Sundance plans to transform Park City streets
The festival setup will involve several key closures
The Sundance Film Festival will transform several critical streets in Old Town in January.
Festival organizers and City Hall recently reached an agreement allowing Sundance to occupy the section of 5th Street on the north side of the Main Street post office, the location of some of the post office parking spots and one of the roads that connects Main Street with Swede Alley.
Sundance intends to set up a new festival offering, called the Cinetransformer, on 5th Street. The Cinetransformer is described as a truck that can be made into a theater for up to 90 people. A summary of the Cinetransformer submitted to Mayor Jack Thomas and the Park City Council indicates panels and screenings will be held at the location. Hours will stretch from 9 a.m. until 10 p.m., the summary says. The Cinetransformer will be accessible to people holding Sundance credentials and the public if there is room available.
The documentation indicates 5th Street will close on Jan. 17, two days prior to the festival’s opening, and reopen on the last day of Sundance, Jan. 29. It says Sundance wants the closure to be minimized by removing the setup quickly after it is used last.

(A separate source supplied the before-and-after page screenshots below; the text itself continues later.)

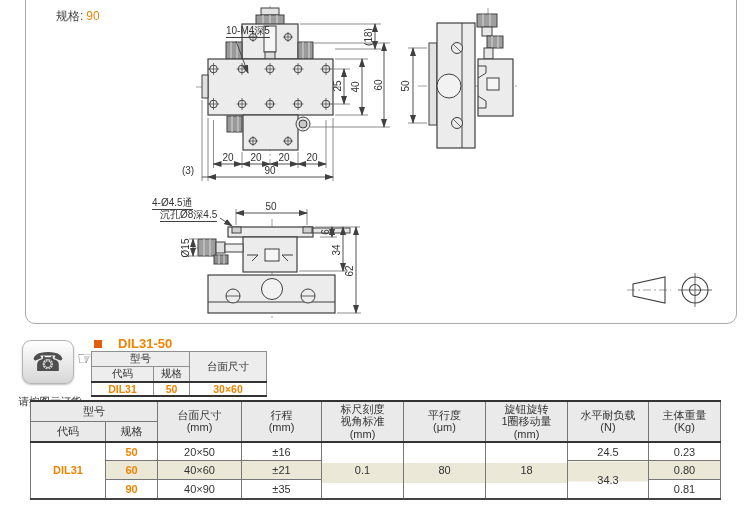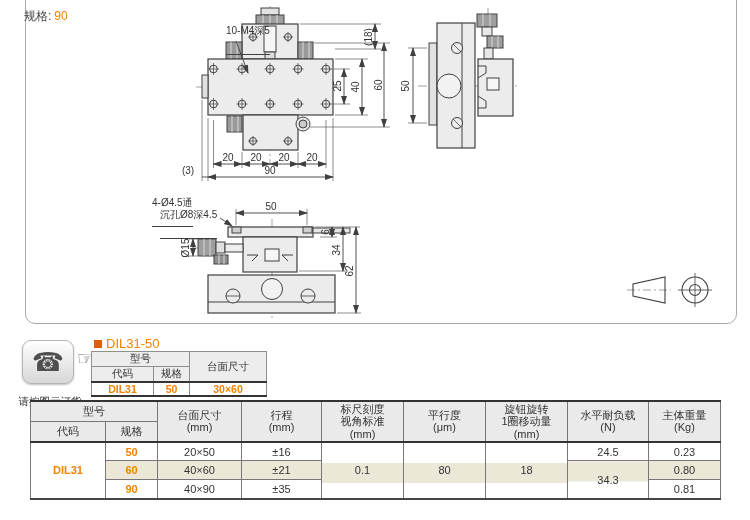"规格: 90" .spec-line { left: 24px -> 56px }
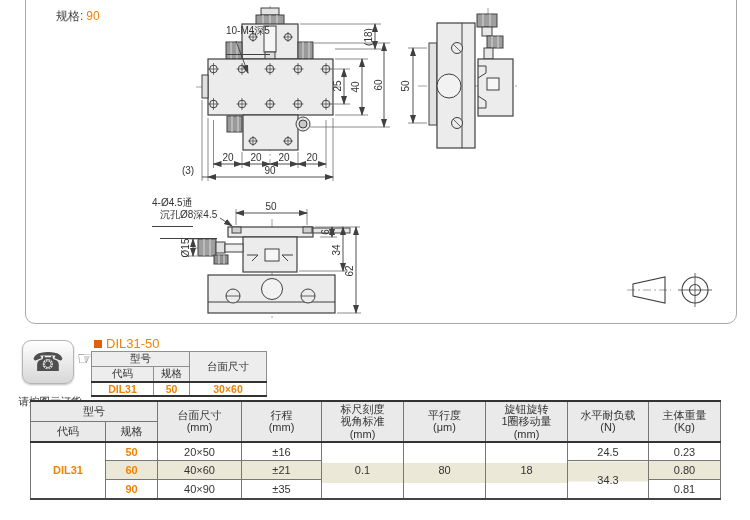"10-M4深5" .lead { padding-bottom: 18px -> 1px }
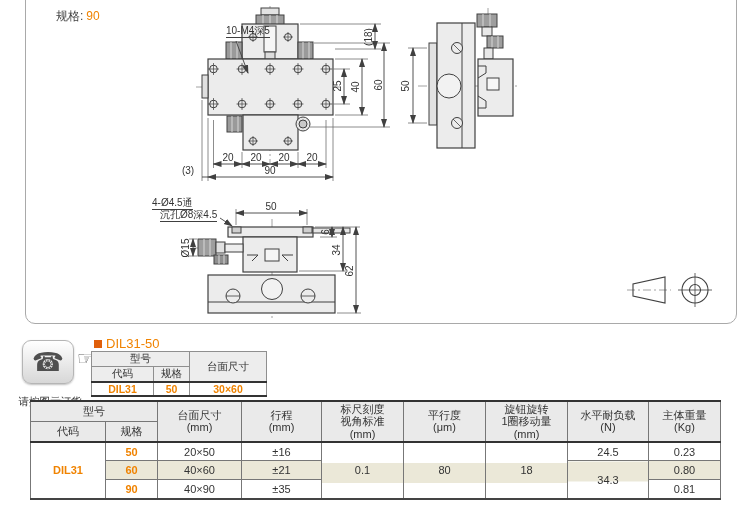"DIL31-50" .mini-title { font-weight: normal -> bold; gap: 4px -> 16px }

The submittal says people driving to the post office will be able to park on Main Street in front of the building, behind the post office or in select spaces on Swede Alley.
Sundance says in the submittal festival organizers could not return to one of its former locations in the Gateway Center in Old Town and the Cinetransformer is the replacement for what was known as the Microcinema in the Gateway Center.
Another significant change to the setup along Main Street will be a closure of a section of the lower part of the street, between the 7th Street and 9th Street intersections, for the duration of the festival. Sundance will operate what is called the Festival Village on lower Main Street. The impacted section of road will close to traffic at 10 a.m. on Jan. 15, the Sunday before the festival. City Hall says 7th Street and 9th Street will continue to be open to traffic during the closure along lower Main Street.
“We are creating Sundance Film Festival Village between 7th and 9th streets. There will be music, performances and sponsor activations all free and open to the public. We are excited to bring more of the festival spirit to the streets of Park City,” Sundance Managing Director Sarah Pearce said.
City Hall staffers caution lower Main Street will stay closed to vehicles until the early morning hours of Feb. 2 since a concert marking a World Cup freestyle competition at Deer Valley Resort is planned on Feb. 1.
The Festival Village, which will be open to the public, will offer virtual-reality experiences, interactive features and a studio tent. It will also offer an experience called Mood Roads. The documentation submitted to the elected officials describes Mood Roads as an “immersive and interactive experience” that “will allow them to embark on a personal journey. This experience will read each individual users biometric data, producing a unique multi-sensory experience within a spherical motion simulator.”
There will also be concerts on a stage at the Festival Village.
“If they are lucky they will catch a glimpse at one of the many celebrities headed into the adjacent press junket space,” the report says.
Festival organizers annually tinker with the Sundance setup as locations become available or are lost and as new programs or setups are introduced. Sundance officials recently met with the Park City Council to discuss the alterations planned in 2017. The Cinetransformer was a part of those talks. The City Council approved the operational changes. There appeared to be little public interest in the discussions.
The Sundance street closures in 2017 will be the most significant since 2009. That year, the stretch of Main Street between 7th Street and 9th Street was closed to traffic in favor of the festival’s concert venue Music Café. Main Street has long been a hub during Sundance as festival organizers create temporary spaces for installations or other programs in addition to longtime venues like the screening room at the Egyptian Theatre and gathering spot known as the Filmmaker Lodge. Numerous corporate interests, official Sundance sponsors and others seeking to capitalize on the festival spotlight, also arrive on Main Street with temporary setups in leased space.
Dave Gustafson, a City Hall project manager who helped craft the Sundance plans for 2017, said the festival setups along Main Street will ensure there is energy throughout the event.
“We’ve got things going all the 10 days of the Sundance festival,” Gustafson said, adding, “Sundance is now activating an event that will keep the festival alive during the second week.”